The Rural Development and Panchayat Raj department has set up 16,528 reverse osmosis plants across the state and work to set up 2,054 such plants is underway. DH File Photo

For rural people enduring the agony of drought, the state government is set to give a big shock by making a family shell out about Rs 250 per month for drinking water alone, an amount that can fulfil all their water needs if they lived in Bengaluru.

The government has approved a proposal by the Rural Development and Panchayat Raj Department (RDPR) to hike the price of drinking water supplied from a reverse osmosis plant. Over the next five years, there will be a three-fold rise in the price of water from the present rate of 10 paise per litre. 

The price for the first two years has been fixed at 25 paise/ litre, followed by 30 paise/litre for third and fourth years while the for the fifth year price will be raised to 35 paise/litre. The price of about 900 litres of water will cross Rs 300 in the next five years.

As per a conservative estimate, a family of five requires about 30 litres of drinking water per day, as it is also used for cooking. With the new rates, a rural family will have to spend Rs 225-250 per month on drinking water alone.

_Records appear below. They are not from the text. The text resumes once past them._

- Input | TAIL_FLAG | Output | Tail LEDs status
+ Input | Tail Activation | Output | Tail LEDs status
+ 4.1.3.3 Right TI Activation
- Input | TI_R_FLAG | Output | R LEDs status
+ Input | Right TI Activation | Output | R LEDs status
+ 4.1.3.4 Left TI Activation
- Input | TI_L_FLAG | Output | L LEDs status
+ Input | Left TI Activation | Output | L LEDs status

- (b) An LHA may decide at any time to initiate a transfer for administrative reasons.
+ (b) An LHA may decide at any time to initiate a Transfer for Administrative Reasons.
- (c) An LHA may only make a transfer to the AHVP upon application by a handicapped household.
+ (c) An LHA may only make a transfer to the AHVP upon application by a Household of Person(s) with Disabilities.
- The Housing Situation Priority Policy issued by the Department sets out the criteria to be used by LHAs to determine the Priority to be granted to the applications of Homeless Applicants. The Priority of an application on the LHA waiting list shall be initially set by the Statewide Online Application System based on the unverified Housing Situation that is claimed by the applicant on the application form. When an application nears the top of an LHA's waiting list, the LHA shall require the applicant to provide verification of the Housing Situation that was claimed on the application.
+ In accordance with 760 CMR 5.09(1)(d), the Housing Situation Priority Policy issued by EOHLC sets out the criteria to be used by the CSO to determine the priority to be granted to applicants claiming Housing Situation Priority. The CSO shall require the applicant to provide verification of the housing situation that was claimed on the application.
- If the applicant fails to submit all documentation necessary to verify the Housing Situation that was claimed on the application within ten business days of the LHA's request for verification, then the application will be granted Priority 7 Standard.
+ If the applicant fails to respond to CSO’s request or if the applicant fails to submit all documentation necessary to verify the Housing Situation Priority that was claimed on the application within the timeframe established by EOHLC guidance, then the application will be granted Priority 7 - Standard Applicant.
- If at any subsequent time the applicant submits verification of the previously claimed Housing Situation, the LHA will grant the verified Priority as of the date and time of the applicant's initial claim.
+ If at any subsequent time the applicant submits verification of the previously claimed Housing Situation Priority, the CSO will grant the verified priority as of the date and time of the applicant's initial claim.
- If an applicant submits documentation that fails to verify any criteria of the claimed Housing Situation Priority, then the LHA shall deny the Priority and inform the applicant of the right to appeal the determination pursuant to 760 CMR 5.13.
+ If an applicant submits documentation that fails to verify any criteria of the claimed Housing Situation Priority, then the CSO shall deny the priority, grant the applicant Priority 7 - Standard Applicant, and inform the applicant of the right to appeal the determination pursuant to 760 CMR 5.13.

The Bangalore Water Supply and Sewerage Boards’s (BWSSB) public relations office said a family of five in Bengaluru can meet all of its water needs by paying about Rs 300 for 18,000 litres of water.

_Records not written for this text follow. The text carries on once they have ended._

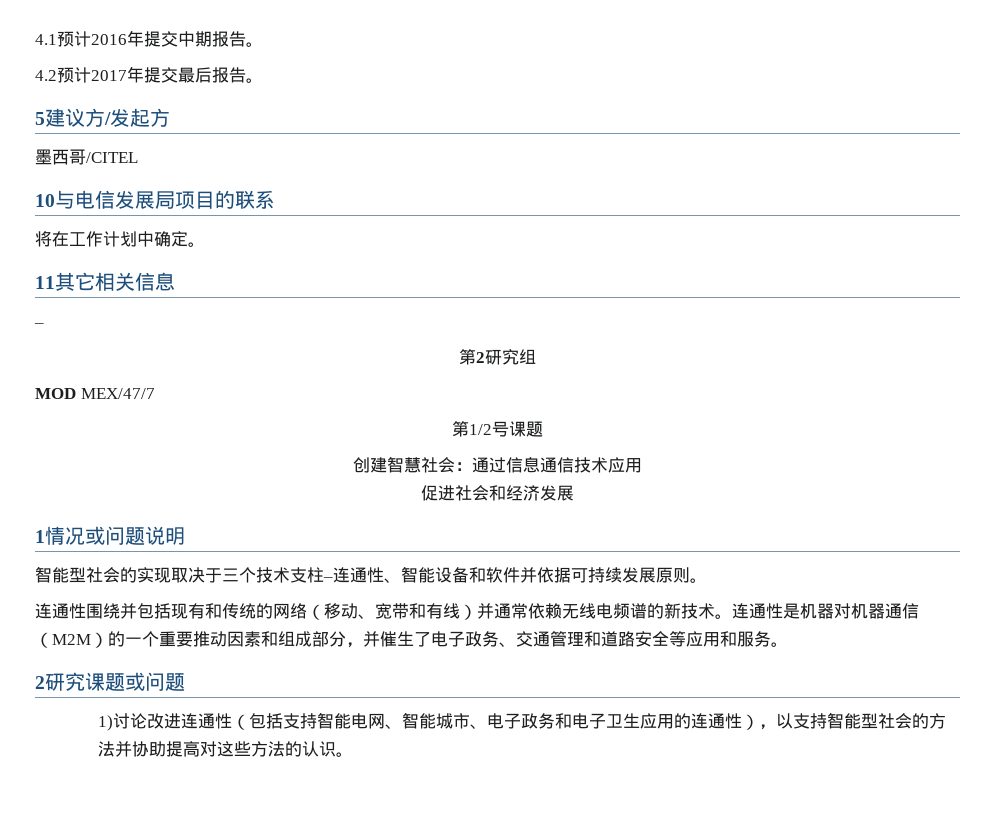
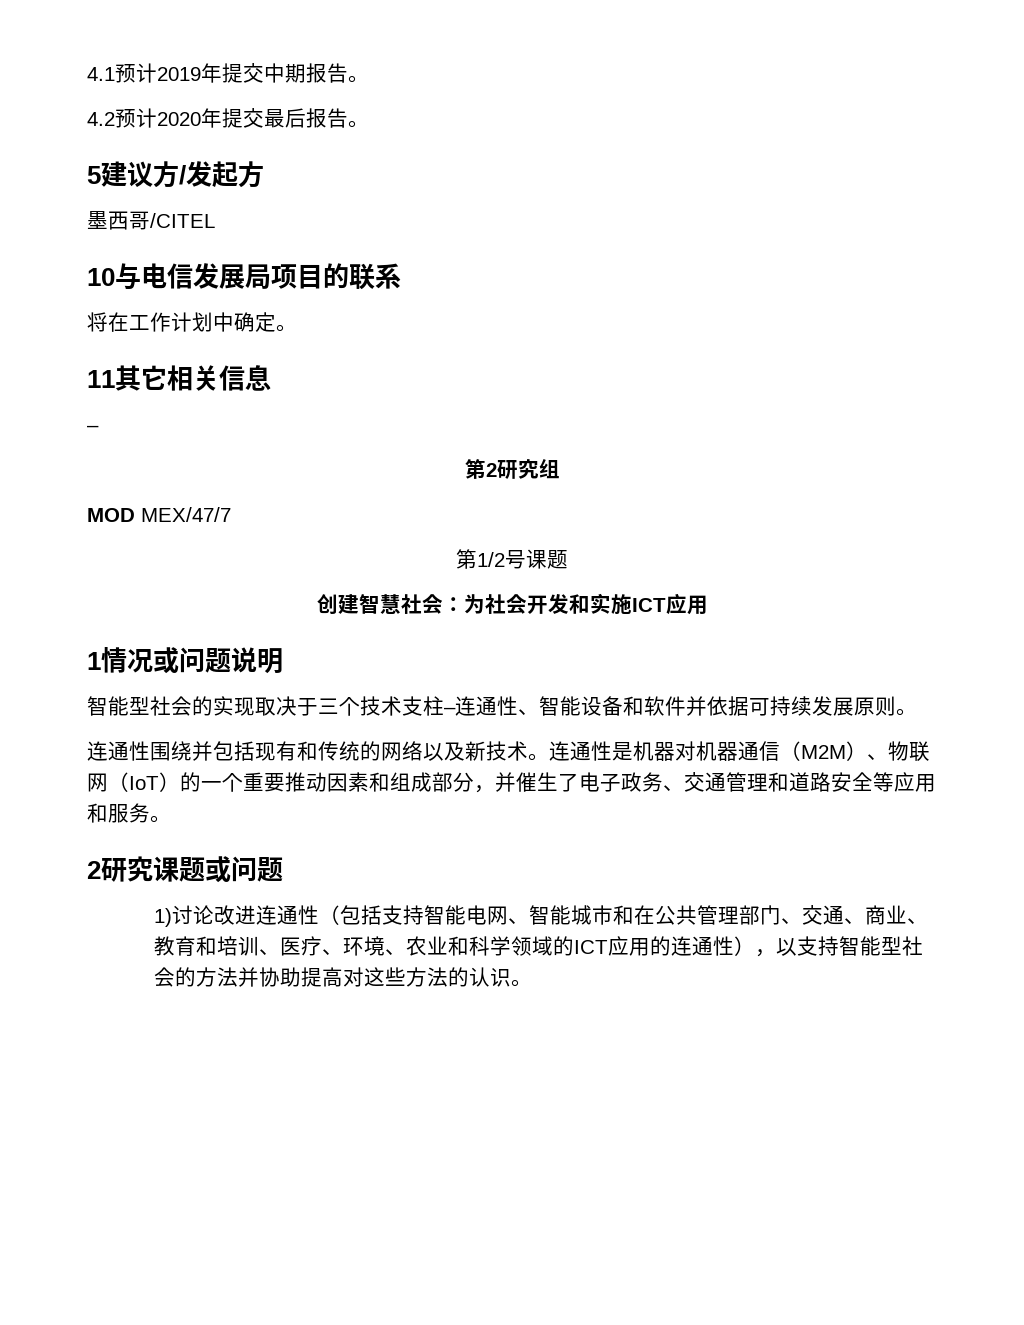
- 4.1预计2016年提交中期报告。
+ 4.1预计2019年提交中期报告。
- 4.2预计2017年提交最后报告。
+ 4.2预计2020年提交最后报告。
- 创建智慧社会：通过信息通信技术应用
- 促进社会和经济发展
+ 创建智慧社会：为社会开发和实施ICT应用
- 连通性围绕并包括现有和传统的网络（移动、宽带和有线）并通常依赖无线电频谱的新技术。
+ 连通性围绕并包括现有和传统的网络以及新技术。
- 连通性是机器对机器通信（M2M）的一个重要推动因素和组成部分，并催生了电子政务、交通管理和道路安全等应用和服务。
+ 连通性是机器对机器通信（M2M）、物联网（IoT）的一个重要推动因素和组成部分，并催生了电子政务、交通管理和道路安全等应用和服务。
- 1)讨论改进连通性（包括支持智能电网、智能城市、电子政务和电子卫生应用的连通性），以支持智能型社会的方法并协助提高对这些方法的认识。
+ 1)讨论改进连通性（包括支持智能电网、智能城市和在公共管理部门、交通、商业、教育和培训、医疗、环境、农业和科学领域的ICT应用的连通性），以支持智能型社会的方法并协助提高对这些方法的认识。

The RDPR department has set up 16,528 RO plants across the state and work to set up 2,054 such plants is underway.

However, only 8,640 are regularly monitored. Officials have proposed to appoint agencies for operation and maintenance of all the plants for the next five years at an estimated cost of Rs 223.74 crore.

RDPR Principal Secretary L K Atheek could not be reached for comment. However, Commissioner for Rural Drinking Water Supply and Sanitation Vishal R, said the latest prices will help in the upkeep of the RO plants. 

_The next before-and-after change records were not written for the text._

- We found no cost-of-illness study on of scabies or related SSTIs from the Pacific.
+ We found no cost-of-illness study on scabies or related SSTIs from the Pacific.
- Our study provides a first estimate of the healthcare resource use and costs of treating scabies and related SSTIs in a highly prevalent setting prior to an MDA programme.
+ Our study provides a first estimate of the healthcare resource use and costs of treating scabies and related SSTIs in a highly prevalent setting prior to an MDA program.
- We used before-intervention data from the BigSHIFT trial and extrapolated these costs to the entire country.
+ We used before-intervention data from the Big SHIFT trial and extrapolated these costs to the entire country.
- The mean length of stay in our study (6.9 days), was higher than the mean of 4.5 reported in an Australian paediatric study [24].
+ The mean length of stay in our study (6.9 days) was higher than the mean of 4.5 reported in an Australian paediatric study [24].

“All these days, the focus was limited at setting up the RO plant. Many plants became defunct due to lack of maintenance and improper operation. Now, we have remodelled the process to ensure that people get quality water while the plants themselves see regular maintenance,” he said.

Though the government order came in March, the works for maintenance are being awarded over the last one month. The new rates are expected to come into effect at all the RO plants in the coming days.

An official who worked on the Gram Swaraj scheme said the government’s approach to RO plant maintenance was flawed. “The assumption that villagers can spend as much as Bengalureans is wrong. The government should subsidise drinking water and regulate free electricity to agriculture pumps which draw lakhs of litres of underground water every day,” he said.